+++ PROVIDED RECORDS

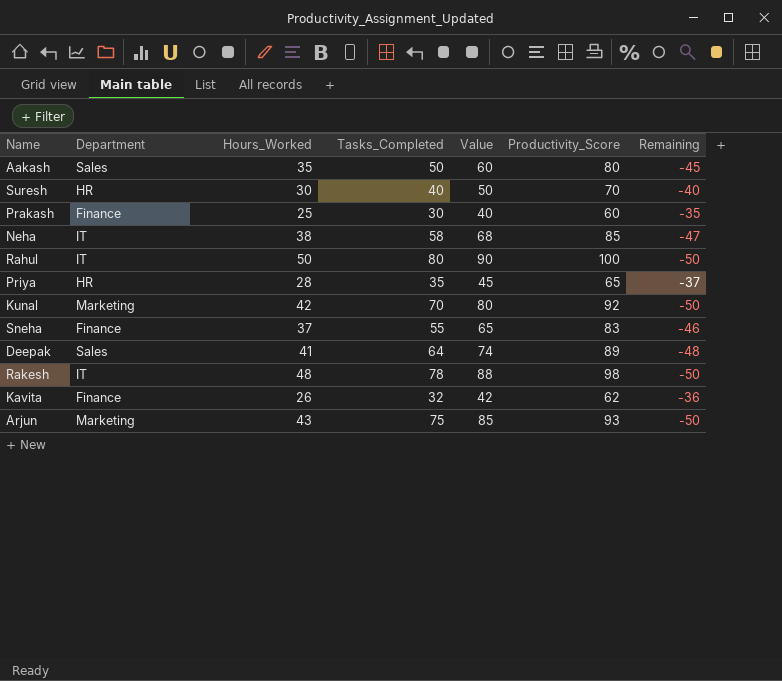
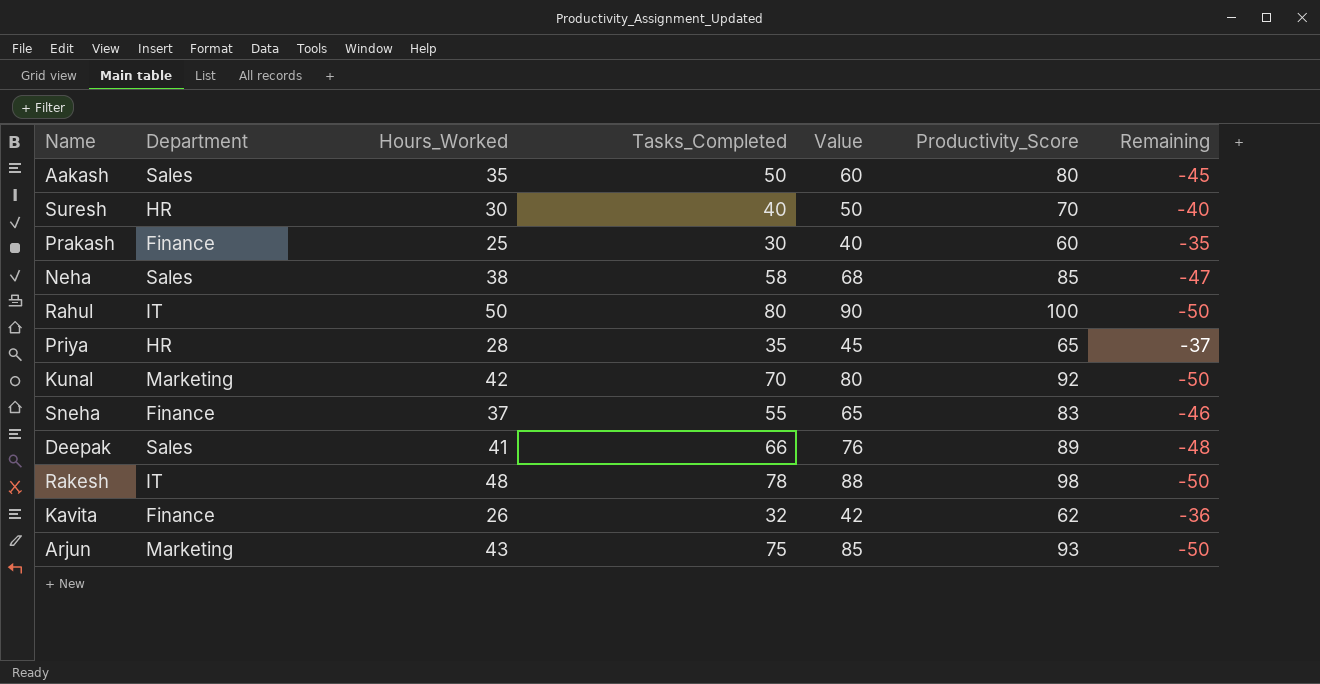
Neha | Department: IT -> Sales
Deepak | Tasks_Completed: 64 -> 66
Deepak | Value: 74 -> 76

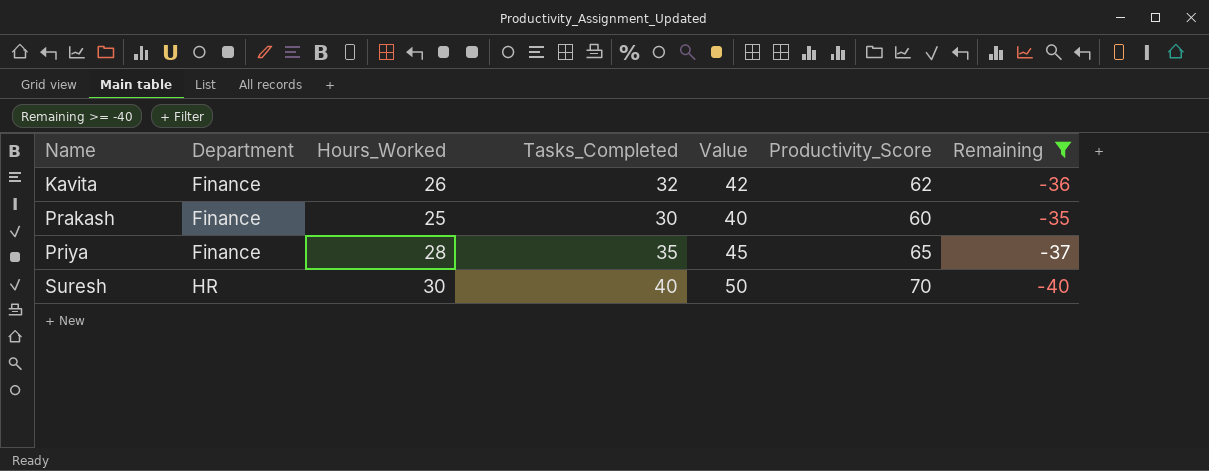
filter: none -> Remaining >= -40
row order: none -> Name ascending
Priya | Department: HR -> Finance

++++++

● **WORK INSTRUCTION**
Only the lines containing the word "none" should be returned from the data above.

● **SOLUTION FOR THIS EXERCISE**
filter: none -> Remaining >= -40
row order: none -> Name ascending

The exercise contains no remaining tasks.